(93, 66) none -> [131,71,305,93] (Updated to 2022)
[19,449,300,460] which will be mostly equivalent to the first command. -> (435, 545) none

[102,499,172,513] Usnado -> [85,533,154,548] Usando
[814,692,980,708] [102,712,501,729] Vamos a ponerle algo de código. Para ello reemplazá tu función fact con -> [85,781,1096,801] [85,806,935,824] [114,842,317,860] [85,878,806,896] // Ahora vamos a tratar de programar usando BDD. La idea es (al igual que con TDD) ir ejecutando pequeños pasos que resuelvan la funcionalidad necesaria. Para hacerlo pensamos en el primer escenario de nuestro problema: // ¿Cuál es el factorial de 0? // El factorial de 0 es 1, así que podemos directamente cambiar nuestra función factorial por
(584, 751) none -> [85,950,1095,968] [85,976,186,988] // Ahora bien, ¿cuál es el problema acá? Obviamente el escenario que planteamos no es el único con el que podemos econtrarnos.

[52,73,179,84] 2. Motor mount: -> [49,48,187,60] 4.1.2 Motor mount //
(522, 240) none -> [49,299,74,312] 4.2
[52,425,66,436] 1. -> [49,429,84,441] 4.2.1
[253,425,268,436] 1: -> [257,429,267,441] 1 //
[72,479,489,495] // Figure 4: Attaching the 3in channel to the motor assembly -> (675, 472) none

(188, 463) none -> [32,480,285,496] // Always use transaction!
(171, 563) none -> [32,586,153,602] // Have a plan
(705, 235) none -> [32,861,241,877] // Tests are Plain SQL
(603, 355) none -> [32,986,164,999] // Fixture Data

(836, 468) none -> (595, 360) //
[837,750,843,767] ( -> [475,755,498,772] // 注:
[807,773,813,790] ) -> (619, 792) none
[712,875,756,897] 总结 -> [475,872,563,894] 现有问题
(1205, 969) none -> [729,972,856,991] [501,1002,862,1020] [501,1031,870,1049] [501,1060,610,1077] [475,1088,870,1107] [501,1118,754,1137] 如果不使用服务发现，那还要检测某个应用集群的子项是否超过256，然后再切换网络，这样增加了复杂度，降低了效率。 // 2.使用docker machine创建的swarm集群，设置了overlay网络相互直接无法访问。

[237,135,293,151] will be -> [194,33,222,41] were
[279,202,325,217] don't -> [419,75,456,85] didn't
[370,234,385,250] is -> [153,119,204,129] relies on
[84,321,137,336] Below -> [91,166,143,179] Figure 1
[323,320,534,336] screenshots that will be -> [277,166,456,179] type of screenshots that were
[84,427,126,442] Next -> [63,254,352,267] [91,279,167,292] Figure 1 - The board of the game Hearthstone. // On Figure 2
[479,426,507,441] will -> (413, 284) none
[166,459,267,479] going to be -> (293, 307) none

### What to work on:
Taking the lines above, repeat exactly those from the line that contains "[52,425,66,436] 1. -> [49,429,84,441] 4.2.1" through the line that contains "[807,773,813,790] ) -> (619, 792) none", and both of those lines as well. Include nothing else.

### Result for this exercise:
[52,425,66,436] 1. -> [49,429,84,441] 4.2.1
[253,425,268,436] 1: -> [257,429,267,441] 1 //
[72,479,489,495] // Figure 4: Attaching the 3in channel to the motor assembly -> (675, 472) none

(188, 463) none -> [32,480,285,496] // Always use transaction!
(171, 563) none -> [32,586,153,602] // Have a plan
(705, 235) none -> [32,861,241,877] // Tests are Plain SQL
(603, 355) none -> [32,986,164,999] // Fixture Data

(836, 468) none -> (595, 360) //
[837,750,843,767] ( -> [475,755,498,772] // 注:
[807,773,813,790] ) -> (619, 792) none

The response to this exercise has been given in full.